Tarjama-e-Tarjama: Translating the word Tarjama

by Rajat Kumar 09 November 2021 2 min Read

Tarjama-e-Tarjama: Translating the word Tarjama

Nowadays in English, the word ‘translate’ is often used quite unusually. Like, ‘the money that’s been invested must translate into success.’

Does that mean money (material) would actually convert into success (immaterial)? 

No. It means money would bring about success. Interestingly, that’s what ‘translate’ literally means ‘to carry across’; ‘to bring across’. And, as is evident, it has nothing to do with either language or text-conversion. Yet, it’s used in that sense!

Such is the case with this word’s Urdu counterpart ‘Tarjama’. So today, we’ll try to translate the word ‘Tarjama’ inside-out, and see what it brings across; perhaps we’ll get to know something unknown?

Let us begin with recalling the meanings we are most familiar with- translating a text from one language to the other; interpretation. 

Strong start! Let’s keep scratching its surface. A good idea is to crack open its root-word ‘Rajm’.

Rajm actually means, ‘pelting a stone at Satan, stoning to death’; I know what you’re thinking, that’s one meaning I can do without. But wait, this is where Rajm’s second meaning arises- to reproach, to damn, to say ‘evil be upon you! (buraa ho teraa!)’ – it’s so natural, why would someone hurl stones at Satan and not say a word, one’d surely have some cuss words besides all the stones!

What we’ve done so far is correlate stoning and speaking. Now, enters its third and final meaning, the one most useful to us, ‘speaking by conjecture, taking a guess’. It seems a far-fetched meaning, but the idea here is, ‘if you’ve something bad to say (to damn), it must be an assumption; because an emotionally-charged expression is devoid of clarity.’ 

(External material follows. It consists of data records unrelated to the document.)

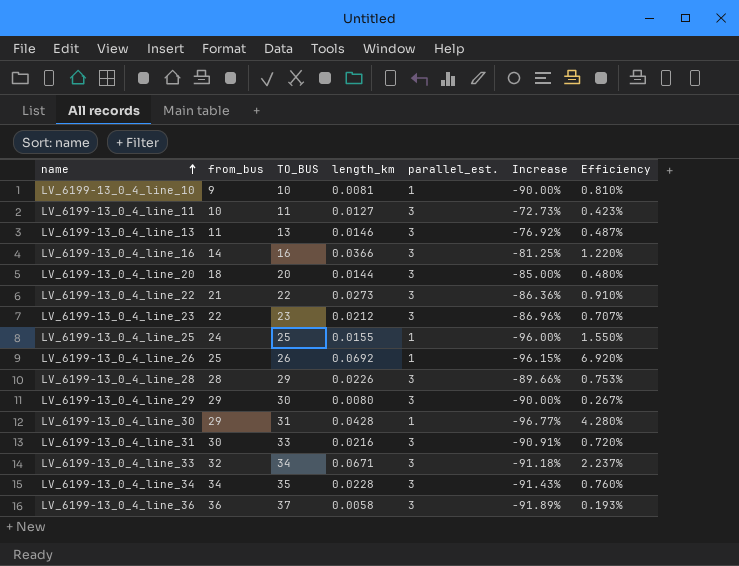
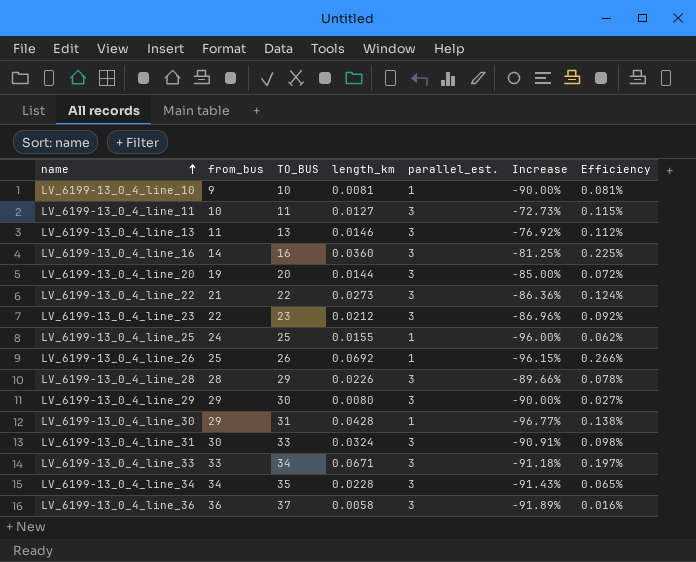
column Efficiency | formula: [length_km] / [parallel_est.] -> [length_km] / [TO_BUS]
LV_6199-13_0_4_line_16 | length_km: 0.0366 -> 0.0360
LV_6199-13_0_4_line_20 | from_bus: 18 -> 19
LV_6199-13_0_4_line_31 | length_km: 0.0216 -> 0.0324
LV_6199-13_0_4_line_33 | from_bus: 32 -> 33

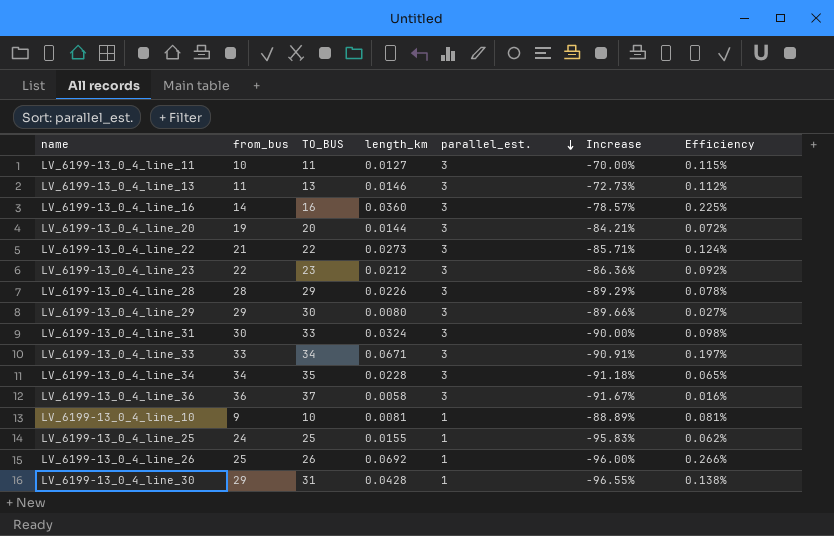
row order: name ascending -> parallel_est. descending
column Increase | formula: ([parallel_est.] - [TO_BUS]) / [TO_BUS] -> ([parallel_est.] - [from_bus]) / [from_bus]

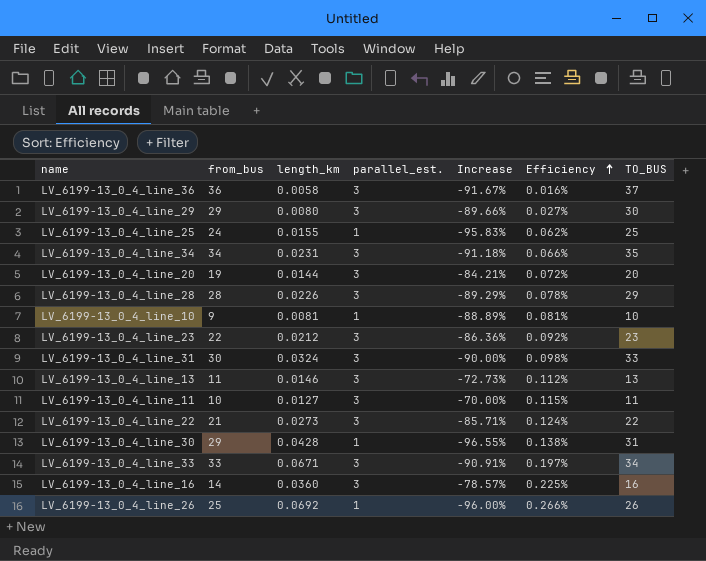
row order: parallel_est. descending -> Efficiency ascending
column TO_BUS | position: 3 -> 7
LV_6199-13_0_4_line_34 | length_km: 0.0228 -> 0.0231
LV_6199-13_0_4_line_34 | Efficiency: 0.065% -> 0.066%

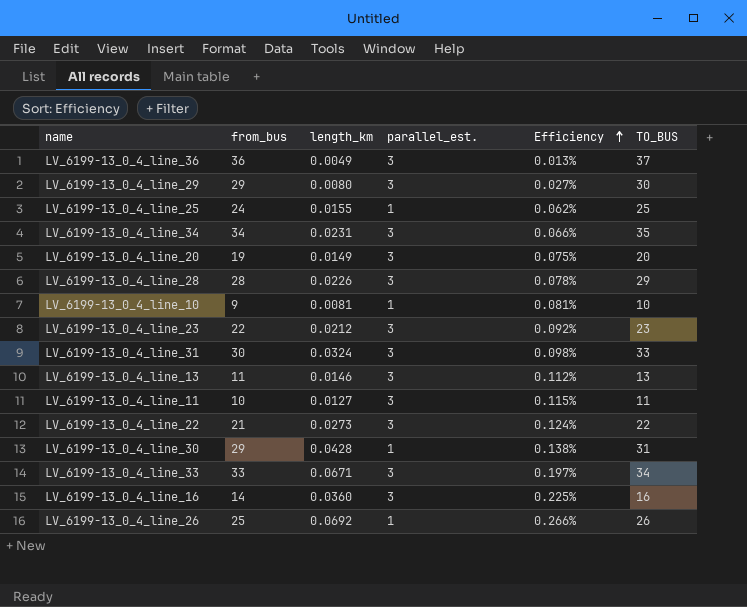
column Increase | formula: ([parallel_est.] - [from_bus]) / [from_bus] -> none
LV_6199-13_0_4_line_36 | length_km: 0.0058 -> 0.0049
LV_6199-13_0_4_line_36 | Efficiency: 0.016% -> 0.013%
LV_6199-13_0_4_line_20 | length_km: 0.0144 -> 0.0149
LV_6199-13_0_4_line_20 | Efficiency: 0.072% -> 0.075%

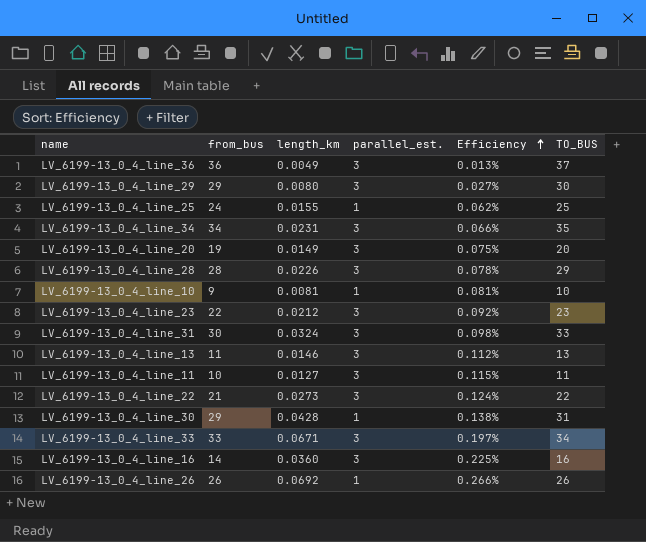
LV_6199-13_0_4_line_26 | from_bus: 25 -> 26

Moving on from that strange rationalization, it’s time to get back at our focus-word, Tarjama.

Essentially, Tarjama comes to mean ‘taking conjecture out of the equation (shakk duur karna)’. In Arabic, it originally means ‘a biography, an account of a person’s life and events.’ Tarjama Karna would therefore mean to write a biography, and not translate, in Arabic.

Then why is it that we use Tarjama differently? 

We don’t. Taken letter for letter, Tarjama means ‘making the unknown known, and making the unclear clear’. Just give it a thought if that’s not what translation is all about!